◆ WHAT TO DO ◆
Take every line in the entries that includes the word "method" and copy it.

###

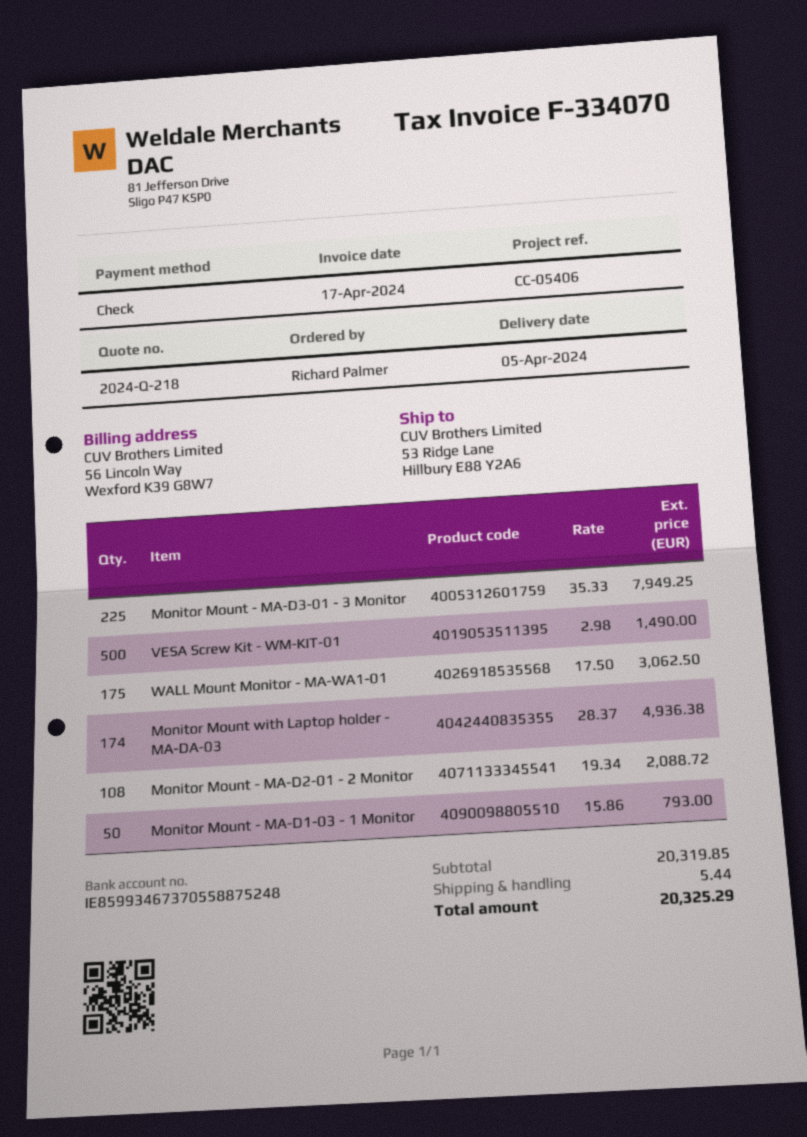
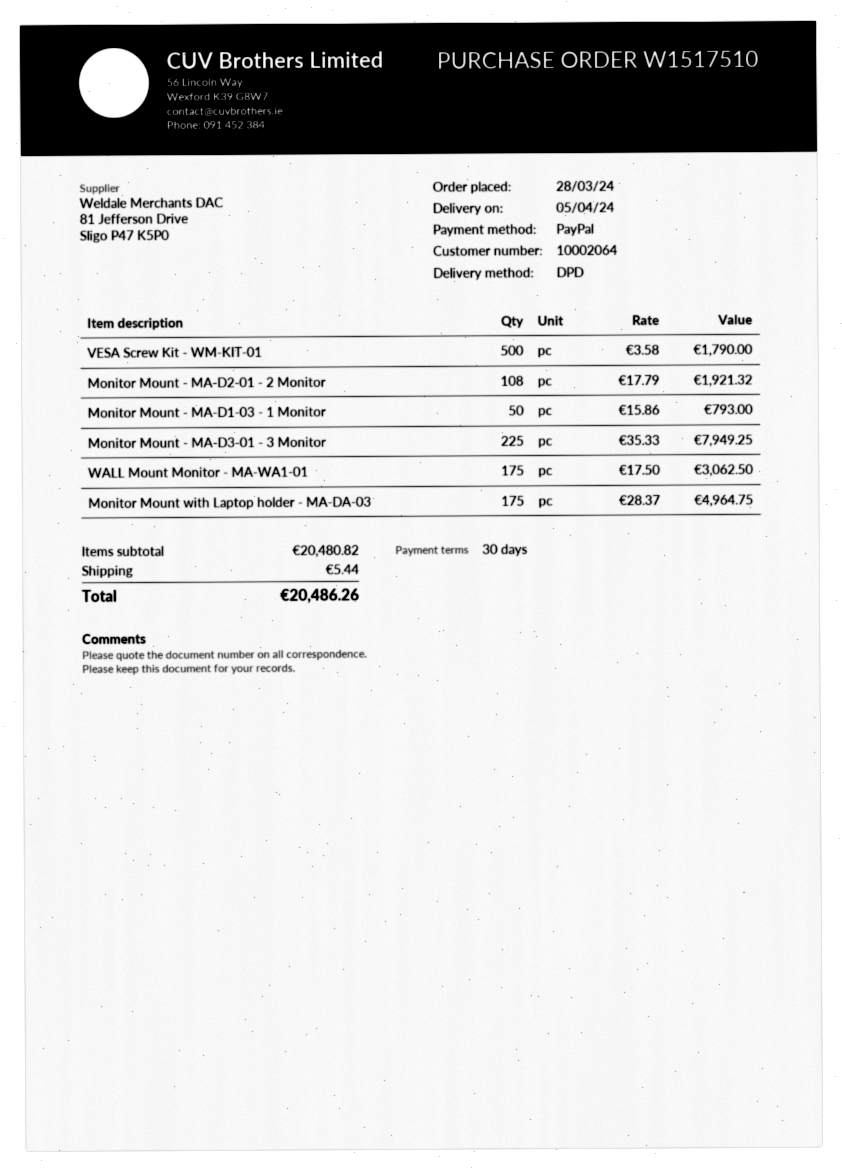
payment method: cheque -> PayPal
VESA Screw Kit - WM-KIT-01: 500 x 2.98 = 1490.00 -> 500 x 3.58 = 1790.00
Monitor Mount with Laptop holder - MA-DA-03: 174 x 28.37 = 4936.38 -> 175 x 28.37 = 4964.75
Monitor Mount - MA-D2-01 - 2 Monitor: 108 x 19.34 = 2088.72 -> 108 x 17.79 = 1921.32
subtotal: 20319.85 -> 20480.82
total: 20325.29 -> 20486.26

###

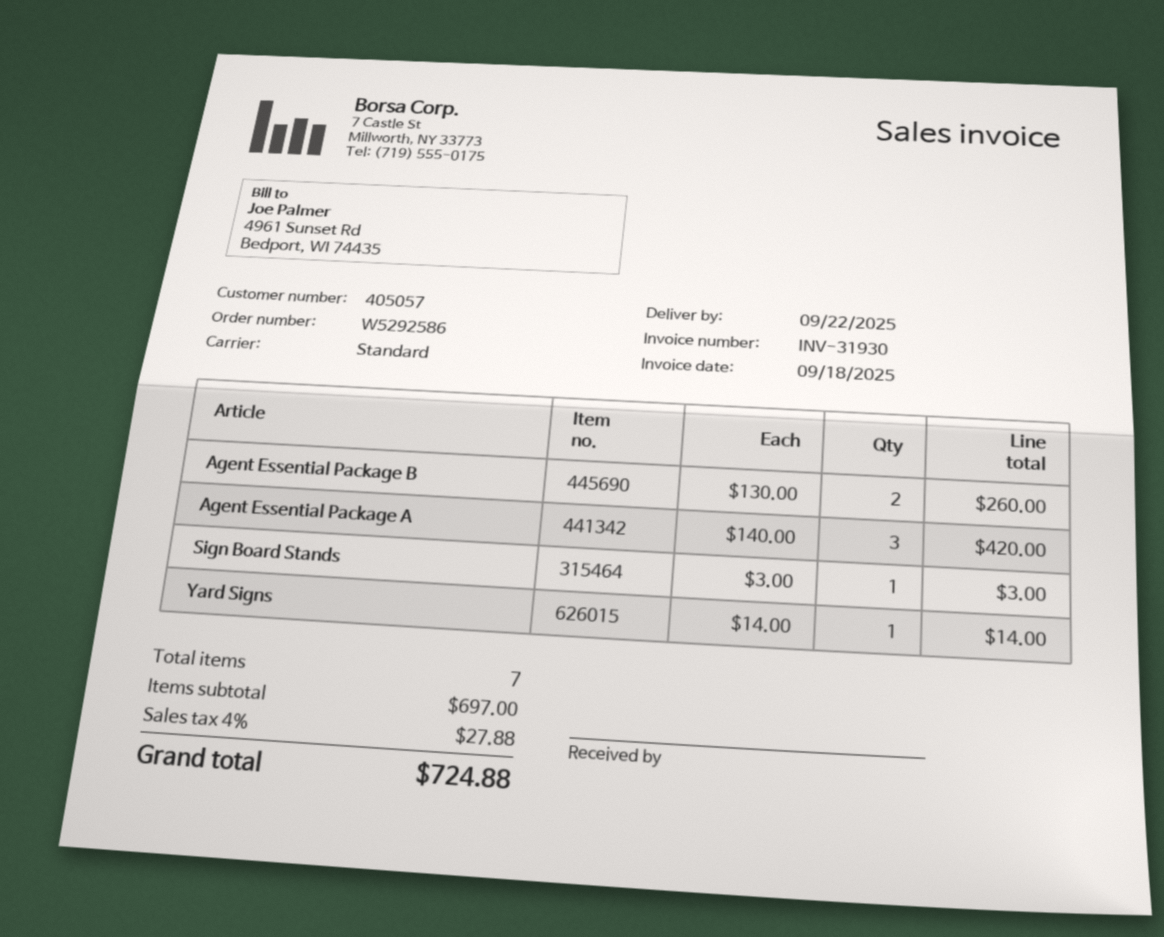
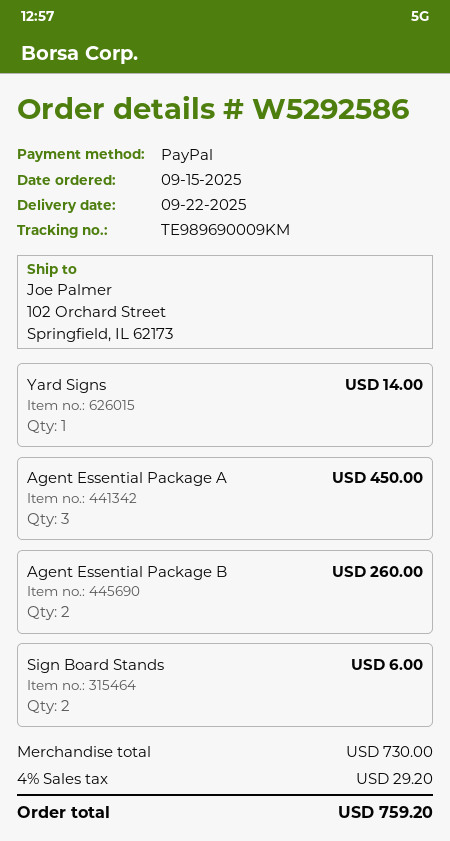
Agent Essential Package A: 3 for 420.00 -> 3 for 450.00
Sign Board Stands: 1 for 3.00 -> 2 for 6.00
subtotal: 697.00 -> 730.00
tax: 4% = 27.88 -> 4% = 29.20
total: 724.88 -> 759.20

###

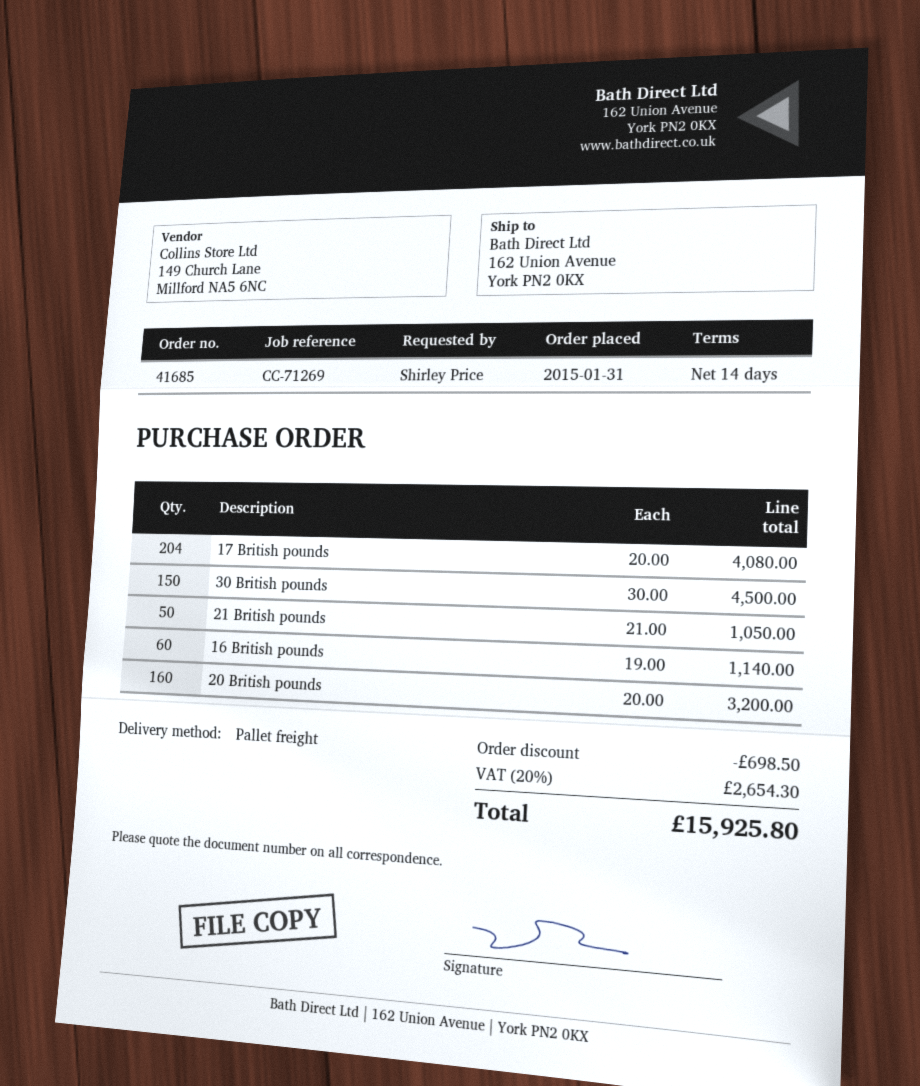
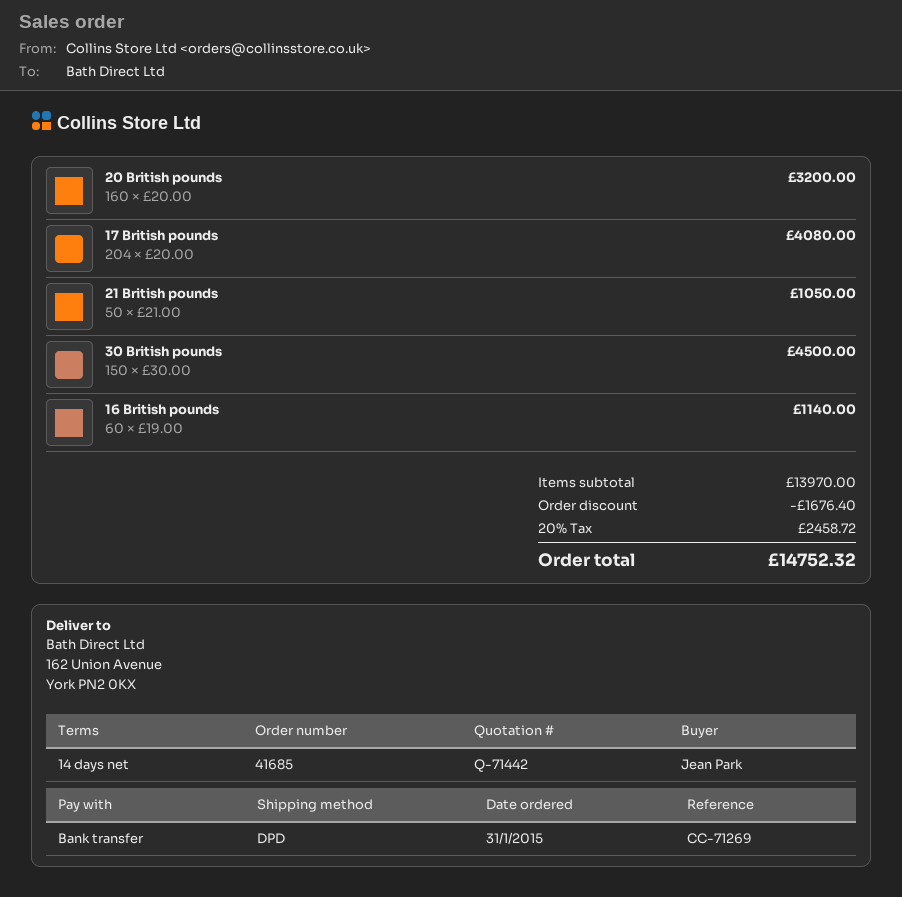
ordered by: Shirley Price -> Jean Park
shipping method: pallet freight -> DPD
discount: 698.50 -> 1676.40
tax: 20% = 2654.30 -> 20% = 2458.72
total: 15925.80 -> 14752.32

###

◆ ANSWER SPACE ◆
payment method: cheque -> PayPal
shipping method: pallet freight -> DPD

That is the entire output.